▸ Try it: Output everything in the listing exactly, with no line missing.

▸ Input data:
-------------------------

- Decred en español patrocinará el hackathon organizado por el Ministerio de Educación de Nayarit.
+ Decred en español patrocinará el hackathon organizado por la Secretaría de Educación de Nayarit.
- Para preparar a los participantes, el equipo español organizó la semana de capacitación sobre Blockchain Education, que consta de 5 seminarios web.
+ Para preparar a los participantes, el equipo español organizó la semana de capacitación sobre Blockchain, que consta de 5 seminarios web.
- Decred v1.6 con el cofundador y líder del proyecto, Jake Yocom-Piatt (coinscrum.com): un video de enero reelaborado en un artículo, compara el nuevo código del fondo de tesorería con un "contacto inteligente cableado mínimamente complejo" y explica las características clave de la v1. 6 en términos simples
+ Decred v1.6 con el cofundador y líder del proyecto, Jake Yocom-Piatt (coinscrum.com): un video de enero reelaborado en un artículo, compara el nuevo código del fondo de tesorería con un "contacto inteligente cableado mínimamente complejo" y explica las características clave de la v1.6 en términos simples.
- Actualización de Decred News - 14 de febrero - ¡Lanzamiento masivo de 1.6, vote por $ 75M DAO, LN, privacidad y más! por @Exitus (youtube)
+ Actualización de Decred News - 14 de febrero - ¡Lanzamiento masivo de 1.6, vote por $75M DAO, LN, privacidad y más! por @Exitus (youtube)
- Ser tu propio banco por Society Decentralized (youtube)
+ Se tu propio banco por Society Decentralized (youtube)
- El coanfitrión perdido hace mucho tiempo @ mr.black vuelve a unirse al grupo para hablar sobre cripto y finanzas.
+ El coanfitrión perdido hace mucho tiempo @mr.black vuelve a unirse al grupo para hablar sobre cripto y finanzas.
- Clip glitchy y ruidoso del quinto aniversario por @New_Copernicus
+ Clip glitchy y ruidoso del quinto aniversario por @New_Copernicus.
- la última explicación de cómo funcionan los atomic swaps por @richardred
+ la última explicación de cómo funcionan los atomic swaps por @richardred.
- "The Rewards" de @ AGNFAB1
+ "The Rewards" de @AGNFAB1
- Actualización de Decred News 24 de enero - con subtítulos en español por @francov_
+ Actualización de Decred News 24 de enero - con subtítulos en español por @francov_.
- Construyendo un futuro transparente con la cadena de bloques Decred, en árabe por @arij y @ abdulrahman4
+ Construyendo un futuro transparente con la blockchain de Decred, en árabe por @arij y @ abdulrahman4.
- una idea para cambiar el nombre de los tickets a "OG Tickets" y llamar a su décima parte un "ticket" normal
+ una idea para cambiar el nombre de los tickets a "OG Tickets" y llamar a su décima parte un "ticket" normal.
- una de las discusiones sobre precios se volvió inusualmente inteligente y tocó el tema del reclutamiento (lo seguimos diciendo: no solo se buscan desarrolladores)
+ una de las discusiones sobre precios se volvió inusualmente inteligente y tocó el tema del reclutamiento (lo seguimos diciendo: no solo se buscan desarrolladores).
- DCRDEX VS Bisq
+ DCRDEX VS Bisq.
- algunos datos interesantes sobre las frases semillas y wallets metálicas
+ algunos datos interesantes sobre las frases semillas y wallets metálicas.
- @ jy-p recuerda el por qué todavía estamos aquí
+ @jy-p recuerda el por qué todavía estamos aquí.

-------------------------

▸ Result:
- Decred en español patrocinará el hackathon organizado por el Ministerio de Educación de Nayarit.
+ Decred en español patrocinará el hackathon organizado por la Secretaría de Educación de Nayarit.
- Para preparar a los participantes, el equipo español organizó la semana de capacitación sobre Blockchain Education, que consta de 5 seminarios web.
+ Para preparar a los participantes, el equipo español organizó la semana de capacitación sobre Blockchain, que consta de 5 seminarios web.
- Decred v1.6 con el cofundador y líder del proyecto, Jake Yocom-Piatt (coinscrum.com): un video de enero reelaborado en un artículo, compara el nuevo código del fondo de tesorería con un "contacto inteligente cableado mínimamente complejo" y explica las características clave de la v1. 6 en términos simples
+ Decred v1.6 con el cofundador y líder del proyecto, Jake Yocom-Piatt (coinscrum.com): un video de enero reelaborado en un artículo, compara el nuevo código del fondo de tesorería con un "contacto inteligente cableado mínimamente complejo" y explica las características clave de la v1.6 en términos simples.
- Actualización de Decred News - 14 de febrero - ¡Lanzamiento masivo de 1.6, vote por $ 75M DAO, LN, privacidad y más! por @Exitus (youtube)
+ Actualización de Decred News - 14 de febrero - ¡Lanzamiento masivo de 1.6, vote por $75M DAO, LN, privacidad y más! por @Exitus (youtube)
- Ser tu propio banco por Society Decentralized (youtube)
+ Se tu propio banco por Society Decentralized (youtube)
- El coanfitrión perdido hace mucho tiempo @ mr.black vuelve a unirse al grupo para hablar sobre cripto y finanzas.
+ El coanfitrión perdido hace mucho tiempo @mr.black vuelve a unirse al grupo para hablar sobre cripto y finanzas.
- Clip glitchy y ruidoso del quinto aniversario por @New_Copernicus
+ Clip glitchy y ruidoso del quinto aniversario por @New_Copernicus.
- la última explicación de cómo funcionan los atomic swaps por @richardred
+ la última explicación de cómo funcionan los atomic swaps por @richardred.
- "The Rewards" de @ AGNFAB1
+ "The Rewards" de @AGNFAB1
- Actualización de Decred News 24 de enero - con subtítulos en español por @francov_
+ Actualización de Decred News 24 de enero - con subtítulos en español por @francov_.
- Construyendo un futuro transparente con la cadena de bloques Decred, en árabe por @arij y @ abdulrahman4
+ Construyendo un futuro transparente con la blockchain de Decred, en árabe por @arij y @ abdulrahman4.
- una idea para cambiar el nombre de los tickets a "OG Tickets" y llamar a su décima parte un "ticket" normal
+ una idea para cambiar el nombre de los tickets a "OG Tickets" y llamar a su décima parte un "ticket" normal.
- una de las discusiones sobre precios se volvió inusualmente inteligente y tocó el tema del reclutamiento (lo seguimos diciendo: no solo se buscan desarrolladores)
+ una de las discusiones sobre precios se volvió inusualmente inteligente y tocó el tema del reclutamiento (lo seguimos diciendo: no solo se buscan desarrolladores).
- DCRDEX VS Bisq
+ DCRDEX VS Bisq.
- algunos datos interesantes sobre las frases semillas y wallets metálicas
+ algunos datos interesantes sobre las frases semillas y wallets metálicas.
- @ jy-p recuerda el por qué todavía estamos aquí
+ @jy-p recuerda el por qué todavía estamos aquí.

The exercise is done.